O modelo de central de serviços
Central de serviços (no jargão ITIL: service center) é o ponto único de atendimento que unifica todos os serviços de TI sob mesma governança, mesmo SLA, mesmo gerente de conta.Em vez de 5 fornecedores fragmentados, há 1 fornecedor master que pode ter sub-fornecedores especializados, mas para o cliente é um único contrato, um único portal, um único SLA, uma única reunião mensal.
Vantagens da consolidação
• Governança simplificada: 1 reunião mensal, não 5. 1 painel de KPIs, não 5.• Hand-off facilitado: chamado que envolve múltiplas áreas (rede + servidor + aplicação) é tratado internamente, não vira disputa entre fornecedores.
• SLA unificado: tempo de resolução pelo grupo todo, não por fornecedor individual.
• Custo administrativo menor: 1 fatura, 1 contrato, 1 negociação anual.
• Visão estratégica: fornecedor master enxerga o todo, faz recomendações cruzadas.
• Resposta em crise: em incidentes graves, war room interno do fornecedor é mais ágil que coordenação entre 5 empresas.
Modelo de operação
Central de serviços bem estruturada inclui:• N1 unificado: help desk com triagem para todas as áreas técnicas
• N2 estruturado: service desk ITIL para escalonamentos
• N3 especializado: técnicos sêniores em servidores, redes, segurança, cloud
• NOC integrado: monitoramento gera tickets automáticos
• SOC integrado: eventos de segurança correlacionados com NOC
• Field service: técnicos presenciais quando necessário
• Gestão de fornecedores: comunicação com Microsoft, Oracle, AWS gerida pela central
Quando faz sentido
Central de serviços é indicada para:• Empresas com 200+ usuários e múltiplos contratos de TI
• Operação que precisa de governança madura
• Necessidade de SLA ponta-a-ponta (não fragmentado)

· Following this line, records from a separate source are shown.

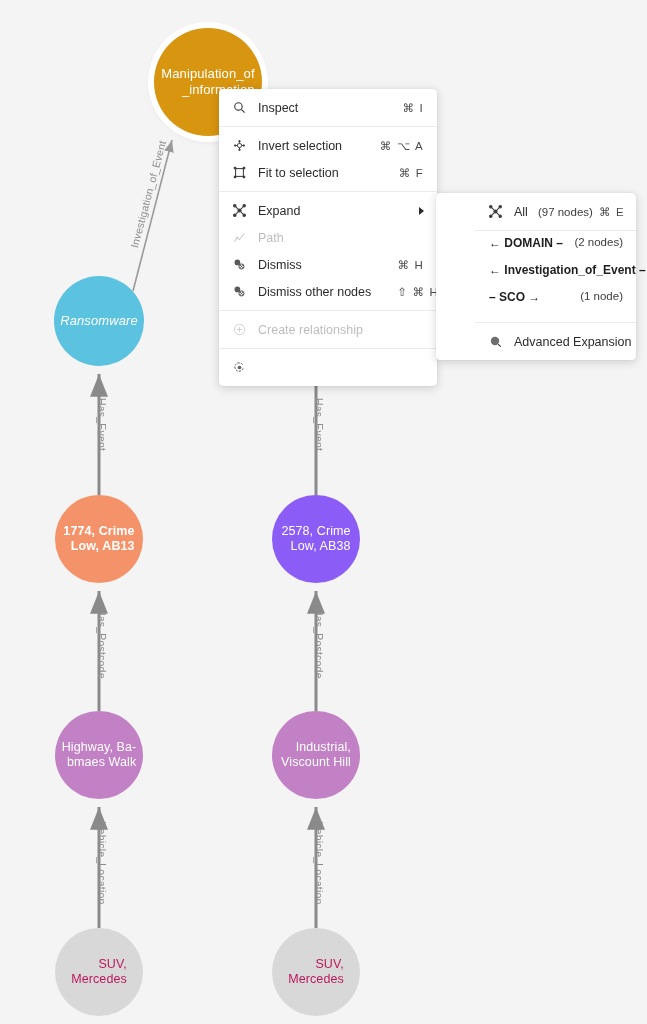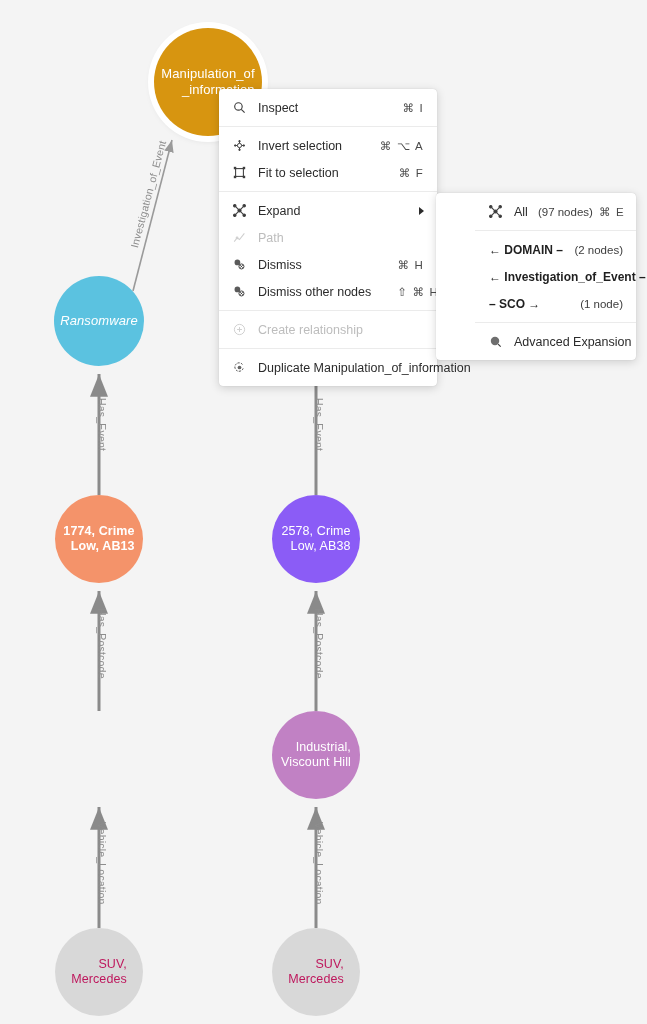"← DOMAIN –" .submenu .rel-row { align-items: center -> none }
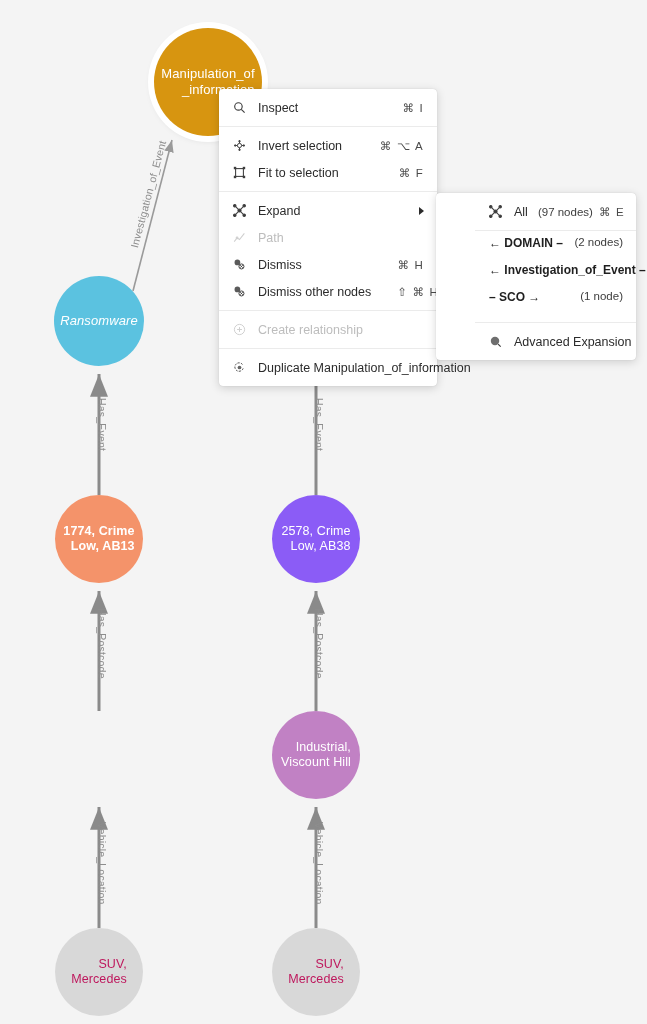"Duplicate Manipulation_of_information" span.lbl { html: <span>Duplicate Manipulation_of_information</span> -> none }
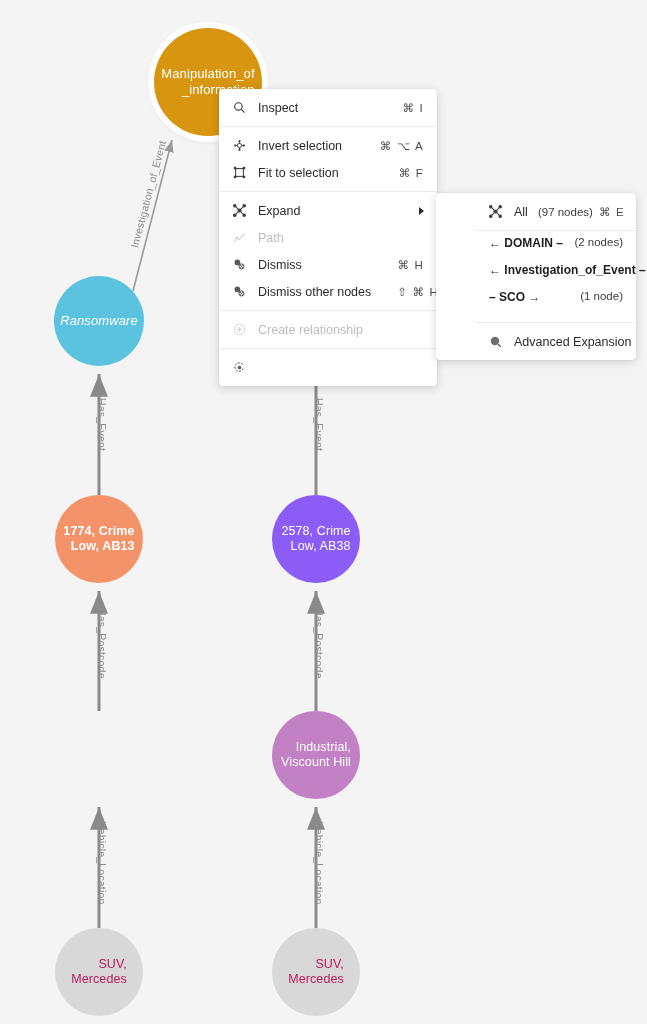"Highway, Ba-" div.node { html: none -> <div>Highway, Ba- bmaes Walk</div> }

• Empresas que querem reduzir overhead administrativo
• Crescimento que torna gerenciar 5+ fornecedores impraticável
Para empresas pequenas (até 100 usuários), tipicamente vale começar com 1-2 contratos e crescer organicamente.
Como migrar para central de serviços
Roadmap típico de consolidação:Mês 1-2: análise dos contratos atuais, mapeamento de SLAs e cobertura, identificação de gaps e overlaps.
Mês 3-4: proposta de consolidação, transição planejada por área (não tudo de uma vez).
Mês 5-9: migração gradual de cada área para a central, com período de coexistência.
Mês 10-12: operação plena via central, postmortem de transição, ajustes finos.